Bernard Tyson, chairman and CEO of Oakland, Calif.-based Kaiser Permanente, has led the healthcare giant since 2013. Before his current role, he was president and chief operating officer for the integrated system that now has more than 10 million members in eight states and the District of Columbia. Kaiser, which generates more than $56 billion in annual operating revenue, includes 38 hospitals and about 17,400 physicians. Modern Healthcare Editor Merrill Goozner recently spoke with Tyson about value-based reimbursement, the importance of comprehensive electronic health records with information-technology interoperability and challenges from insurance expansion under the Affordable Care Act. This is an edited transcript.
Modern Healthcare: The federal government is pushing for more value-based reimbursement. Do you think it's moving too fast or do you think the government should be moving faster in that direction?
Bernard Tyson: I think we are moving in the right direction. I hope we move faster, but we can only go so fast and so far. If this is successful—and I expect it will be over time—it will change the economics of the value chain, how we think about healthcare and the financing of healthcare. Starting to pay for outcomes, to pay for the continuum of care, is going to be of greater benefit to the economics of healthcare.
MH: Kaiser is the model for integrated systems. Do you see competition rising, replicating your kind of value-based care delivery?
Tyson: Yes, there is no question that we see competition rising. That's not a bad thing. The entire health system must improve. The competition helps us to get better, so we certainly embrace that. We have improvement agendas in all parts of our organization to provide higher-quality, more-accessible, better service, and more affordable service.
MH: Increased competition means that a patient might want to be able to walk across the street and go to a different system from one year to the next. Will patients be able to take their electronic health records with them? Where are we on interoperability?

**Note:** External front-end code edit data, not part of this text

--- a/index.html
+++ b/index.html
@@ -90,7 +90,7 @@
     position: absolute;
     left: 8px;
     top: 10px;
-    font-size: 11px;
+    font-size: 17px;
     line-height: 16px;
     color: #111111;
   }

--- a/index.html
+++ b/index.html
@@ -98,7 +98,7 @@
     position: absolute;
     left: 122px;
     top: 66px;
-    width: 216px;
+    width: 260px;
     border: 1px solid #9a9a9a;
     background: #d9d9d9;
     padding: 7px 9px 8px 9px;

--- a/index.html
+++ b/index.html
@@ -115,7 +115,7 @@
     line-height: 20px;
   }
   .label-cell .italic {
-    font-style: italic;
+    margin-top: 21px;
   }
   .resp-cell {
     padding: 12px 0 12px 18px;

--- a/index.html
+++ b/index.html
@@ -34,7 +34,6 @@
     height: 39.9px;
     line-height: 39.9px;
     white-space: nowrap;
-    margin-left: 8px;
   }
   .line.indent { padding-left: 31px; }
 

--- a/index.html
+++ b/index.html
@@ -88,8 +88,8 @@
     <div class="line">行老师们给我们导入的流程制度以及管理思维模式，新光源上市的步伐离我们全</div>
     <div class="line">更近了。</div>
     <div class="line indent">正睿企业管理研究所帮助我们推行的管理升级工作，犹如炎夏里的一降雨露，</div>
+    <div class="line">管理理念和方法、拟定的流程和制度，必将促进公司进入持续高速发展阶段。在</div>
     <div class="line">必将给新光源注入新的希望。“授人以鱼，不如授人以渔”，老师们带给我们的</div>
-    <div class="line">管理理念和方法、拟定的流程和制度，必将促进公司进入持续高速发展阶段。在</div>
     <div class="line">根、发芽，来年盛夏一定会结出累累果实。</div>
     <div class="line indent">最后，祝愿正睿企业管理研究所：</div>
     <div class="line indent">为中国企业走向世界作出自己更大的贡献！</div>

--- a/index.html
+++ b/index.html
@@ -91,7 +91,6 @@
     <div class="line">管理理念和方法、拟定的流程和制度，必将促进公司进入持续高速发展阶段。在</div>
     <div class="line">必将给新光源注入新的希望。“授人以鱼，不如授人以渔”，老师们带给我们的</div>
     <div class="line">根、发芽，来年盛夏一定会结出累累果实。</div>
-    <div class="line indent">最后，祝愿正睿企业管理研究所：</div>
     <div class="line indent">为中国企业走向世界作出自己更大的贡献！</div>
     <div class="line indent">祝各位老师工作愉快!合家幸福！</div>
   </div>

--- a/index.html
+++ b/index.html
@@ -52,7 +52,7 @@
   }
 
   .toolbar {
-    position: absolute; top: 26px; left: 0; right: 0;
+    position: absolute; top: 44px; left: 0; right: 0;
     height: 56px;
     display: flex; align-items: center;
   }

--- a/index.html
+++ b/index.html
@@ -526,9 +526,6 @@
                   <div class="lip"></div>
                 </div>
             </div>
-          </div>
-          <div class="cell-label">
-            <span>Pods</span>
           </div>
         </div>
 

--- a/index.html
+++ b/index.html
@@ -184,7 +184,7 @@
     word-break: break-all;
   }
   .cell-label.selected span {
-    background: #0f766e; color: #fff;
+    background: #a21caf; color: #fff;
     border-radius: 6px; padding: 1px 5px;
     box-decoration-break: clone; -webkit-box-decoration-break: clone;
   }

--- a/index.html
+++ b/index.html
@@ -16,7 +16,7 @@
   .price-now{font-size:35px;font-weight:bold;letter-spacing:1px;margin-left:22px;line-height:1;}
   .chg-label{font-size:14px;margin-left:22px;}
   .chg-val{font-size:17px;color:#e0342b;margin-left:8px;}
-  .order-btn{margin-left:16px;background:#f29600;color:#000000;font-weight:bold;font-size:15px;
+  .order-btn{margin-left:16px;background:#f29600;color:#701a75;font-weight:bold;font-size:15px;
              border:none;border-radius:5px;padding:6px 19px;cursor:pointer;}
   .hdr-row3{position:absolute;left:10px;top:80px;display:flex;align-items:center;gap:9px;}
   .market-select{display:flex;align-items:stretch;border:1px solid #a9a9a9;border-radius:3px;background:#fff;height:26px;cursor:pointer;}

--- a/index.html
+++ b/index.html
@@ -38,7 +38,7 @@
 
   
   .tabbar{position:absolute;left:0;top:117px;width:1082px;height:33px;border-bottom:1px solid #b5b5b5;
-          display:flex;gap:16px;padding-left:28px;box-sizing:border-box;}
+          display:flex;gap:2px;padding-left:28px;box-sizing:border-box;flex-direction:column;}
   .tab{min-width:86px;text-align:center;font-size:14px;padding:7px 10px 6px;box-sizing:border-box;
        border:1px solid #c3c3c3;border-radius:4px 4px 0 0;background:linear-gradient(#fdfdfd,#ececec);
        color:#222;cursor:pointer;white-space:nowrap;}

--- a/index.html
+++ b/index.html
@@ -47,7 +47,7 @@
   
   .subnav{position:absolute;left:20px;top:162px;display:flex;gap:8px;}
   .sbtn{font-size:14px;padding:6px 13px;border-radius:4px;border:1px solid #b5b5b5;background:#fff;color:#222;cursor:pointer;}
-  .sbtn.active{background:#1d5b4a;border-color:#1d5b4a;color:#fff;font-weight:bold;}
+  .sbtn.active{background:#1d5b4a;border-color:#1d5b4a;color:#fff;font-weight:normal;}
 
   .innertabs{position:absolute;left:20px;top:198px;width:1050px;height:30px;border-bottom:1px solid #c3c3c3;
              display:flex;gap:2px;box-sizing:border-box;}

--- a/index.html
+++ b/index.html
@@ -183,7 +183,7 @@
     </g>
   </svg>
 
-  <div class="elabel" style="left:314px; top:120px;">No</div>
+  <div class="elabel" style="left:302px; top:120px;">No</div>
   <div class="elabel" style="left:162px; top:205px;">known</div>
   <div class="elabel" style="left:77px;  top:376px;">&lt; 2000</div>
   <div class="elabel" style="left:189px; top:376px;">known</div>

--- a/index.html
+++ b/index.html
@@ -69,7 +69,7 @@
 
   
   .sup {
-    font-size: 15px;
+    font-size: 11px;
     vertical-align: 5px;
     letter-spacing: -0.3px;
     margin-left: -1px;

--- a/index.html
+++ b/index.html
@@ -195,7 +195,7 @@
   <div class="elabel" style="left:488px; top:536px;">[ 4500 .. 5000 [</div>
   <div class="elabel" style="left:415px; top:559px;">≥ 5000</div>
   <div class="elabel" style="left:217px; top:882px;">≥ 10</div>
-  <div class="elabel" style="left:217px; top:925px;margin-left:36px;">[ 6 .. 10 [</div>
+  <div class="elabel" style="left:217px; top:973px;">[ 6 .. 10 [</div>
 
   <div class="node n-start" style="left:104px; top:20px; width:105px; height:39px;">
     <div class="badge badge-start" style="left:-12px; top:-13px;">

Tyson: It's really a matter of when. The healthcare industry needs to have interoperability, just like we have in the banking industry. How do we make that fluid enough where I can take my information wherever I happen to be in the health ecosystem? In some cases part of the challenge is that the EHR is not available as the basic building block of what becomes interoperable inside of the health ecosystem. We have a ways to go to bring the healthcare industry up to this new standard of having an electronic record for everybody we take care of inside the industry.
I am pleased to say that all 10 million members in Kaiser Permanente are on the EHR, to make sure all known and relevant information was available to our physicians and care teams at the time it was needed.
MH: The National Coordinator for Health IT recently came out with a report that said many providers are engaged in data blocking. They also looked at vendors and the lack of interoperability between different systems. When somebody comes to Kaiser, do you have problems getting their records?
Tyson: We have some problems getting records from other organizations, but I wouldn't go as far to say it's blocking. There are just legitimate logistical issues that we work through. We try to make sure the information is available when (patients) need to go someplace else. It is not completely interoperable, although we have experiments with other healthcare systems. At Kaiser, with everything organized in one EHR, when we need to send information out, we can make that happen very quickly.
We also try to get longitudinal (patient) data. It gives a more complete picture of their care history. This also helps with the economics of the healthcare system. If we don't have to keep repeating the same tests because we don't have the results, that helps drive efficiency up and healthcare costs down.